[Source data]
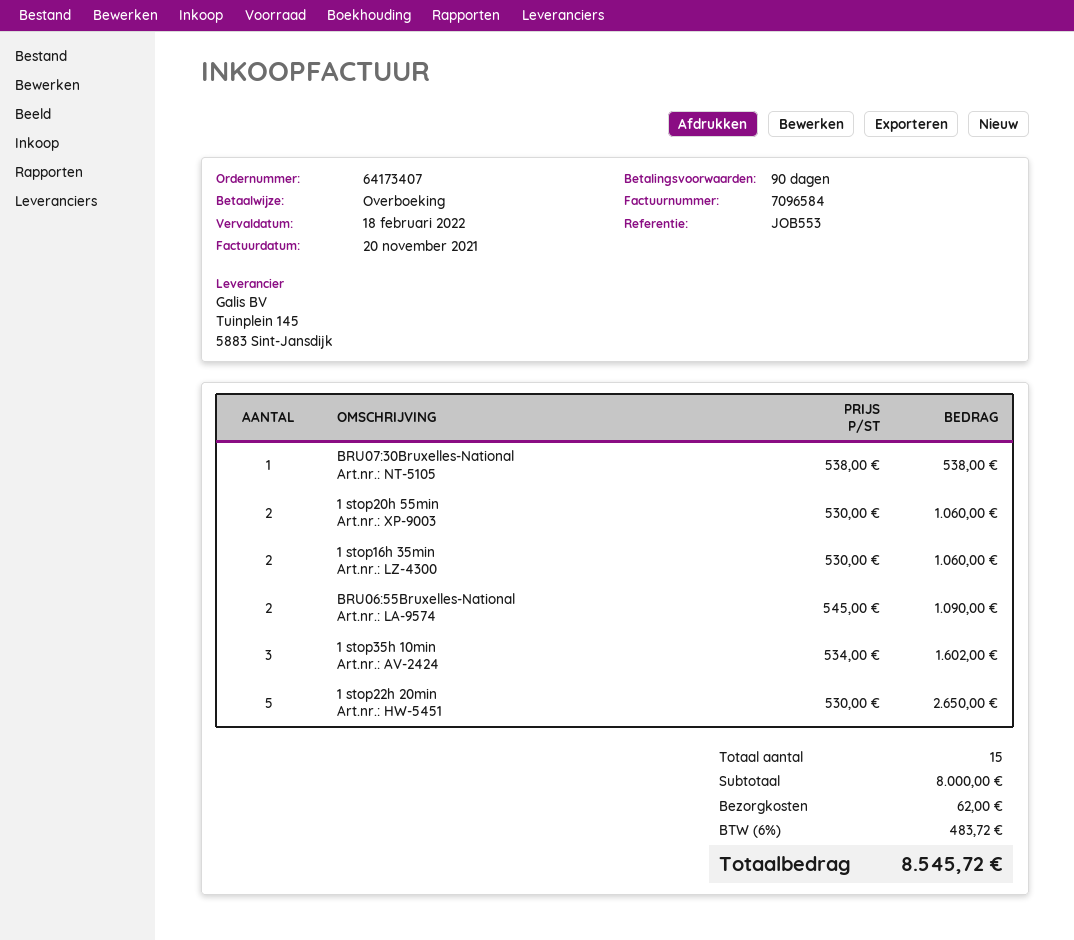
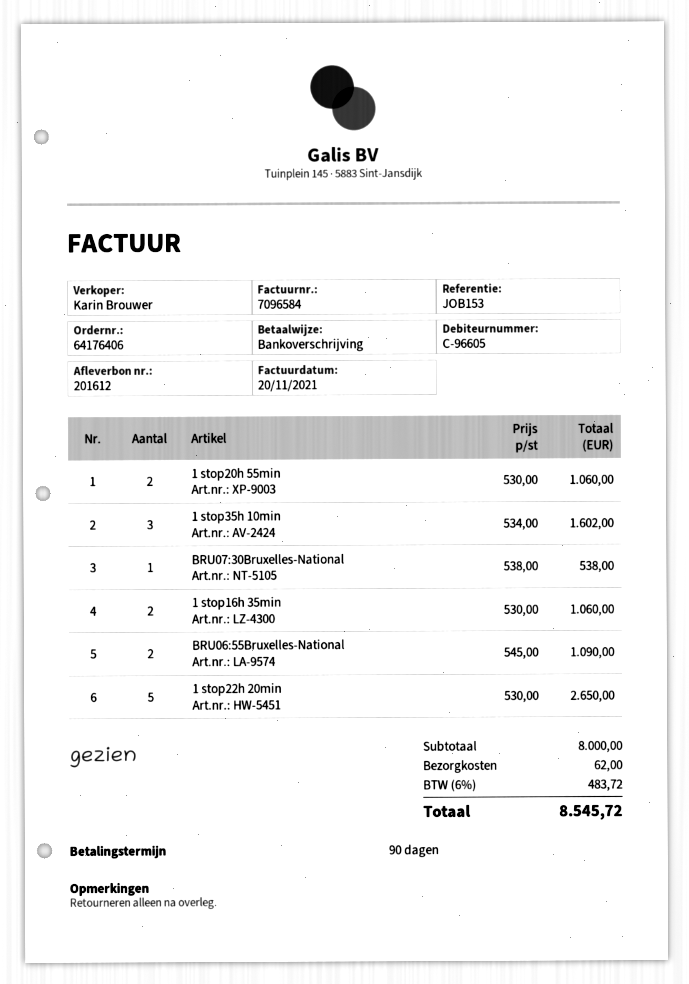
order number: 64173407 -> 64176406
reference: JOB553 -> JOB153

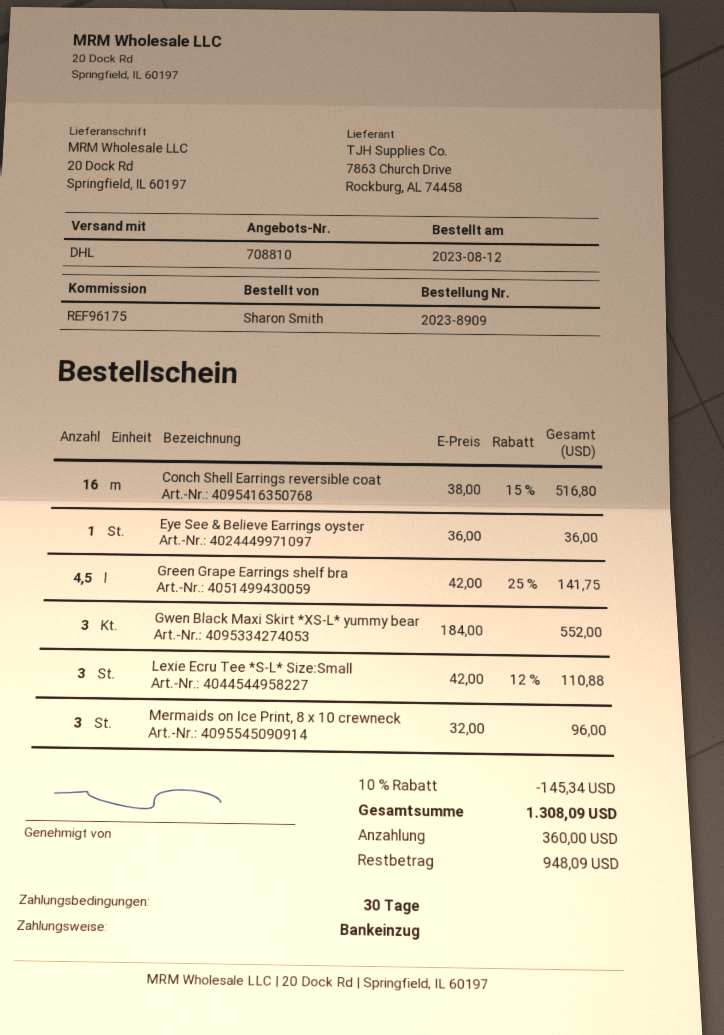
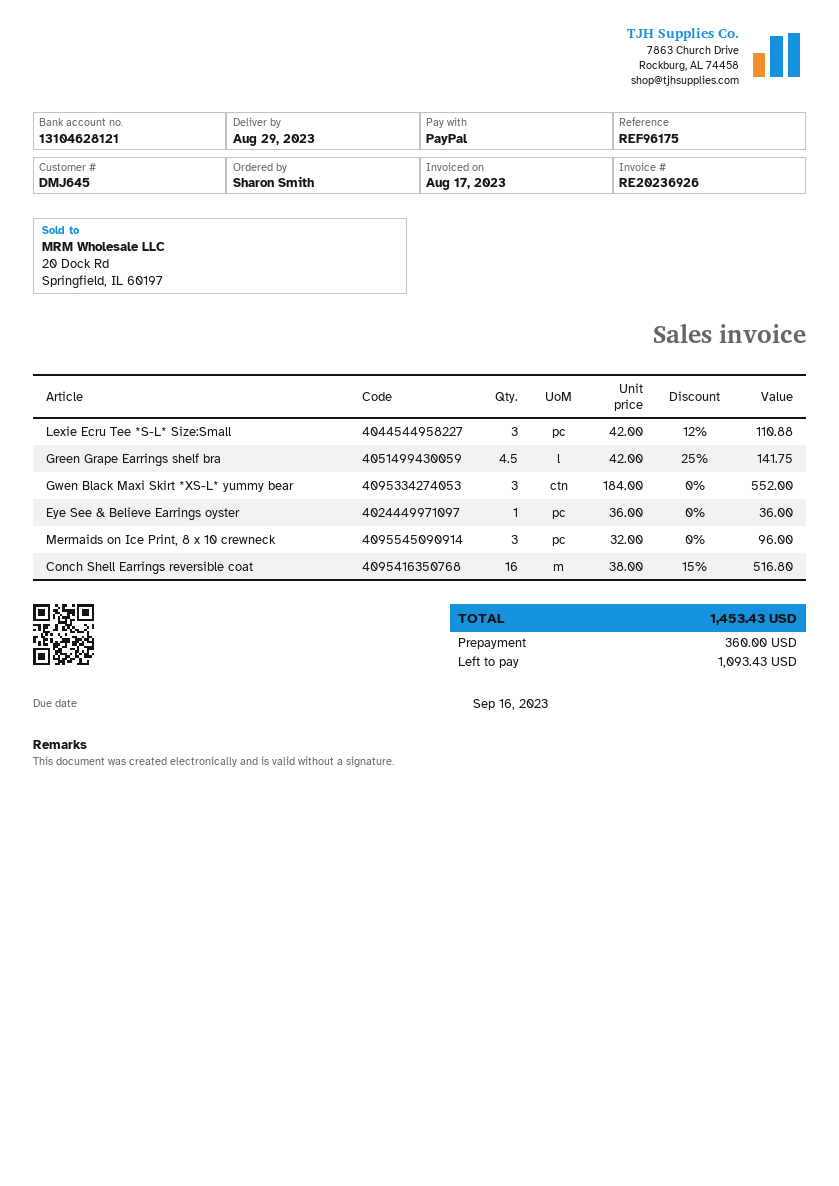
payment method: direct debit -> PayPal
discount: 10% = 145.34 -> none
total: 1308.09 -> 1453.43
balance: 948.09 -> 1093.43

> _Work request_: Quote all of the entries word for word, omitting any pictures.

> _Task solution_:
order number: 64173407 -> 64176406
reference: JOB553 -> JOB153

payment method: direct debit -> PayPal
discount: 10% = 145.34 -> none
total: 1308.09 -> 1453.43
balance: 948.09 -> 1093.43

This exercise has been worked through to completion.